Gubernur Koster Ancam Bekukan Izin Hotel yang Tak Kelola Sampah Mandiri

Gubernur Koster wajibkan hotel, restoran, dan kafe di Badung kelola sampah mandiri.

BADUNG, KABARBALI.ID – Gubernur Bali, Wayan Koster, memberikan peringatan keras kepada para pelaku usaha Hotel, Restoran, dan Kafe (Horeka) di Kabupaten Badung untuk segera melakukan pengelolaan sampah secara mandiri. Hal ini ditegaskan Koster mengingat sektor pariwisata menyumbang sekitar 41 persen dari total persoalan sampah di Pulau Dewata.

Penegasan tersebut disampaikan dalam acara Sosialisasi Pengelolaan Sampah sektor Horeka di Balai Budaya Giri Nata Mandala, Pusat Pemerintahan Badung, Kamis (7/5/2026).

Stop Kirim Sampah ke TPA Suwung

Gubernur Koster menyoroti kondisi TPA Suwung yang sudah mengalami kelebihan beban (overload) dan menjadi sumber polusi. Ia menetapkan tenggat waktu ketat bagi pelaku usaha pariwisata untuk mengubah pola lama.

“Tanggal 1 April sampai 1 Juli, TPST Suwung hanya menerima sampah residu. Setelah itu akan dihentikan. Para pelaku usaha harus mengelola sampah sendiri. Jika tidak mampu, harus bergabung dengan pengelola lain. Ini pilihan yang harus dijalankan,” tegas Koster.

Sanksi Pidana dan Pembekuan Izin

Langkah tegas tidak hanya datang dari Pemprov Bali. Direktur Gakkum KLH/BPLH, Ardyanto Nugroho, mengungkapkan bahwa pengawasan akan diperketat terhadap 401 entitas usaha di Badung yang menjadi fokus utama.

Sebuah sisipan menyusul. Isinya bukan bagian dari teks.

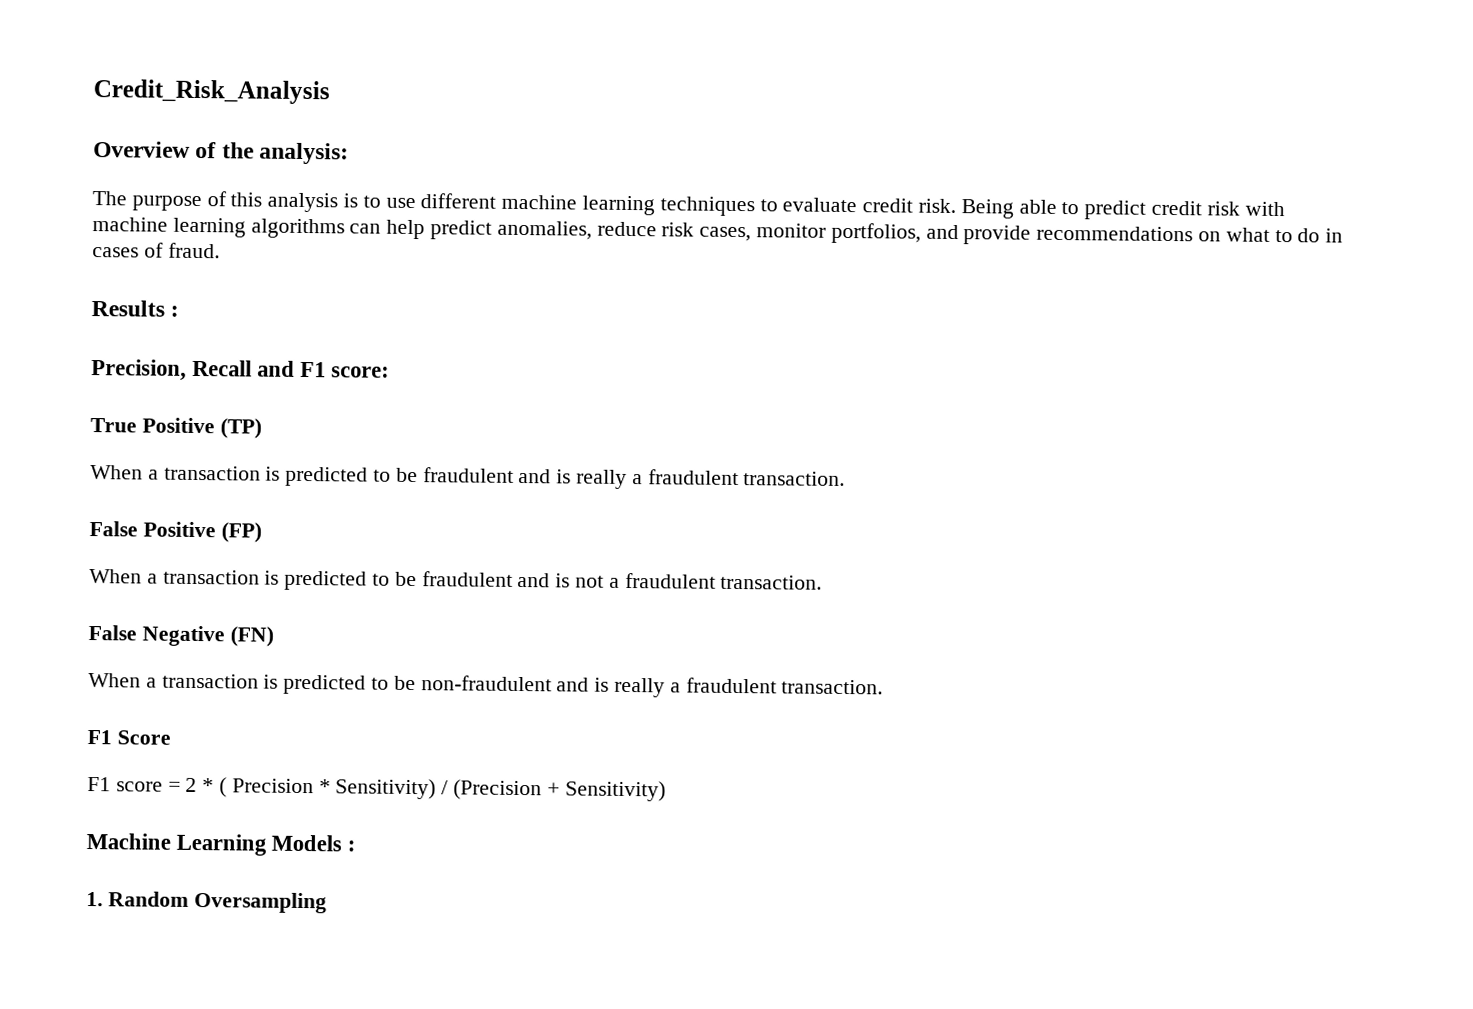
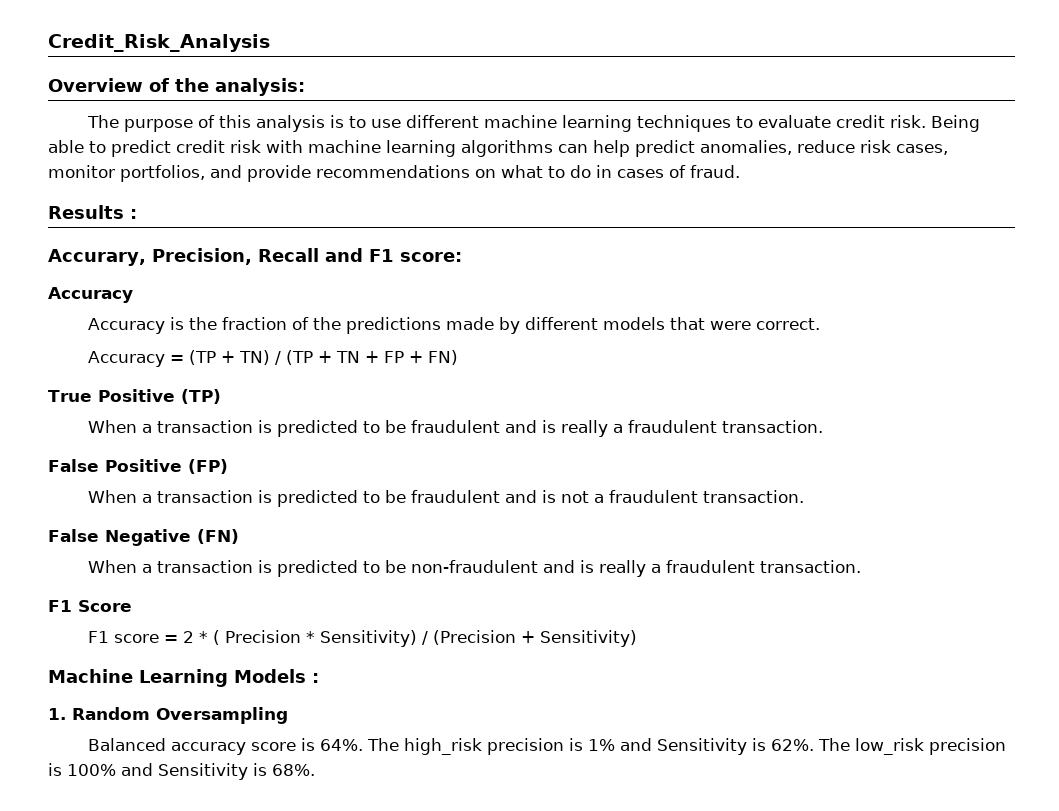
(180, 311) none -> [48,249,146,266] Accurary,
(391, 372) none -> [48,287,133,303] [88,317,821,334] [88,350,459,367] // Accuracy // Accuracy is the fraction of the predictions made by different models that were correct. // Accuracy = (TP + TN) / (TP + TN + FP + FN)
(327, 902) none -> [88,738,1007,755] [48,763,315,780] // Balanced accuracy score is 64%. The high_risk precision is 1% and Sensitivity is 62%. The low_risk precision is 100% and Sensitivity is 68%.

Pihaknya tidak lagi sekadar memberikan teguran tertulis bagi pelaku usaha yang membandel. “Ada dua langkah yang dapat ditempuh, yakni pembekuan perizinan dan pidana penjara. Bahkan keduanya dapat diterapkan sekaligus apabila pelaku usaha tetap tidak taat,” ujar Ardyanto.

Data Sampah di Badung

Bupati Badung, I Wayan Adi Arnawa, melaporkan bahwa volume sampah di wilayahnya mencapai 876,1 ton per hari. Meski pengiriman sampah ke TPA menurun menjadi 203 ton per hari pada periode Januari-April 2026, tingkat kepatuhan Horeka masih perlu digenjot.

Berdasarkan pendataan terhadap 5.000 usaha Horeka, baru 52,7 persen yang melakukan pemilahan sampah, dan hanya 23 persen yang sudah mengolah sampah organik secara mandiri. Bupati mewajibkan seluruh sektor Horeka untuk memiliki sistem pengelolaan sampah yang terverifikasi demi menjaga citra pariwisata Bali. (Rls-Kab).